Within this generation the accent a person has relates directly to their
surroundings. It is organic if you like.
This is quite clearly changing though and it is hard to tell how this
is coming about.
It seems there may be two major factors at play when you stop to think
about it.
One is in many ways connected with the economic boom that Ireland has
undergone.
This economic explosion has made Ireland a more openly unequal society
than ever before and has made the lie of the classless society impossible
to sustain.
Thus Steve Staunton’s failings as a soccer manager are exploited
by mocking his regional accent, a rogue conman on an advertisement will
have a heavy inner-city Dublin accent, Jackie Healy-Rae will caricature
himself by exaggerating his Kerry accent.
This all lends itself to the new snobbery of the new Irish who in shaking
off the past are also keen to shake off the sound of it.
Not for them the accents and phrase of their parents or their locality.
In the age of aspiration they aspire to sound more like those RTÉ
voices — the Gay Byrnes and Ryan Turbridys, the Pat Kennys, the
sound of successful, well-educated privileged Ireland.
Indeed if RTÉ is going to have a strongly-accented voice like,
for instance, Joe Duffy, it is going to give him a show where he has to
talk to ordinary people all the time.
And it is the slight, watered-down Irish accent that seems to be the most
sought-after, the one that is in effect most aping an English one.
The other factor is that of the all-pervasive mass media.

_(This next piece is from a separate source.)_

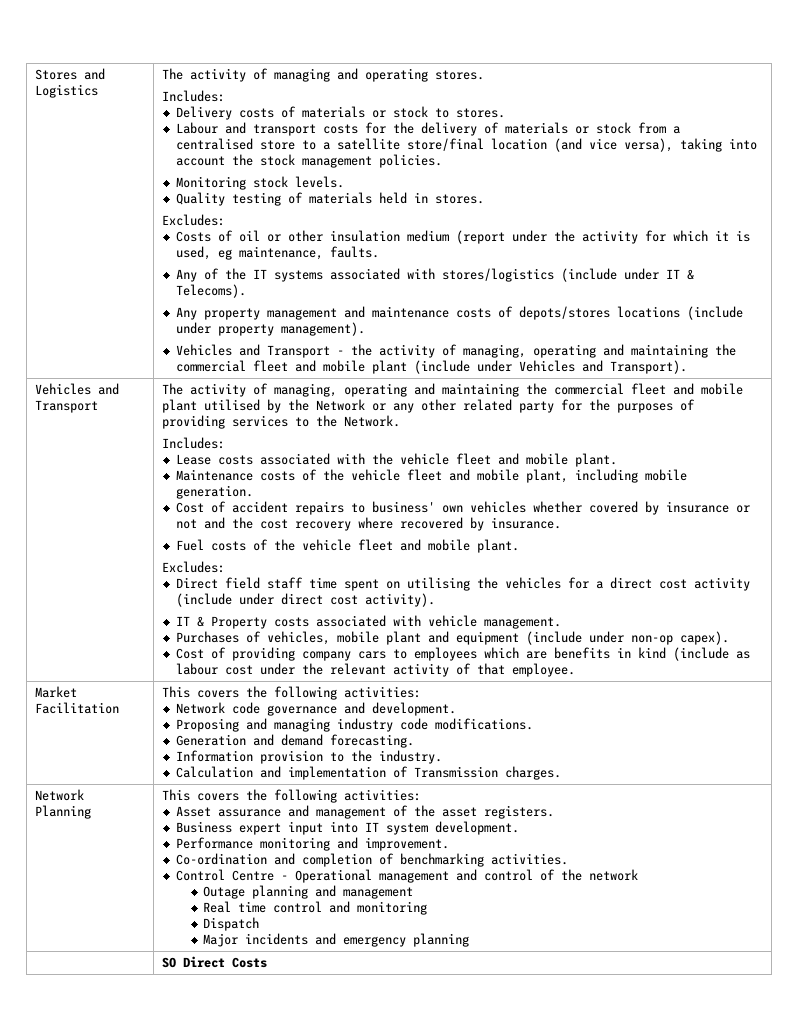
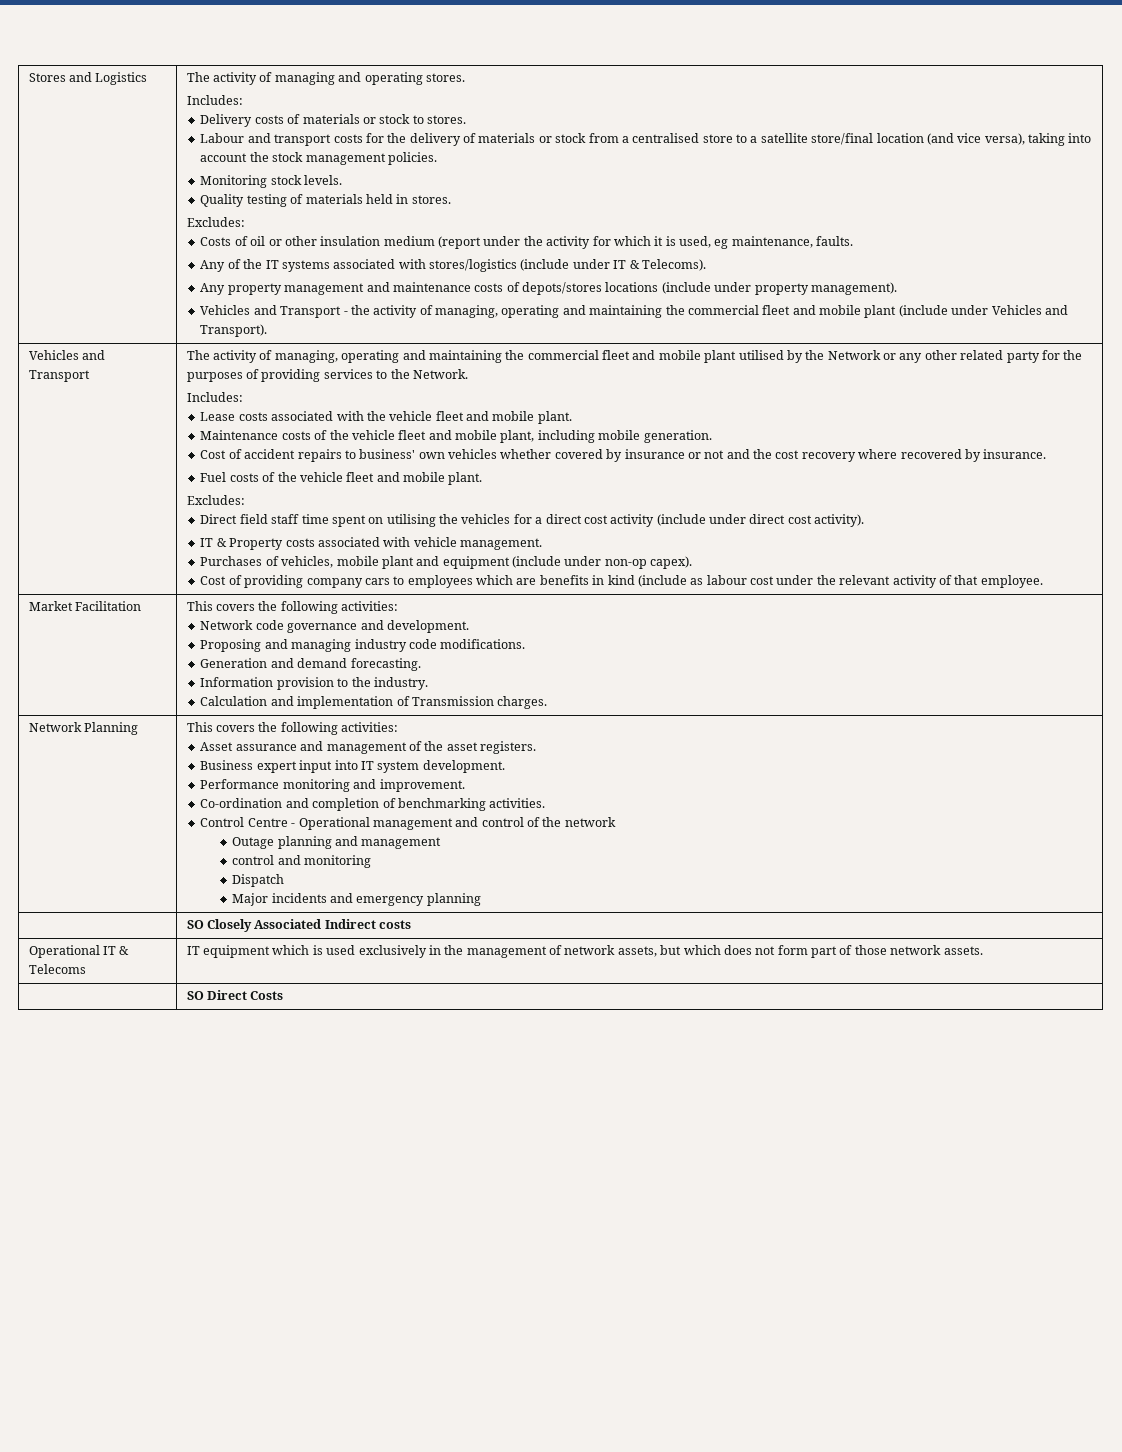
- Real time control and monitoring
+ control and monitoring
+ | SO Closely Associated Indirect costs
+ Operational IT & Telecoms | IT equipment which is used exclusively in the management of network assets, but which does not form part of those network assets.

Whilst Irish
society has become far more liberal and far more open in the last 20 years
this has also brought with it more outside influences and as the outlets
for this become more and more numerous this is affecting the way a whole
new generation of Irish people speak.
So the voice of an Irish youth of a certain age often sounds as much like
a voice from the television or the internet as it does the hills and lanes
and streets that surround it.
It is no longer an accent that shows changes within 20 miles away as it
is in essence an accent that has grown up far away from Ireland itself.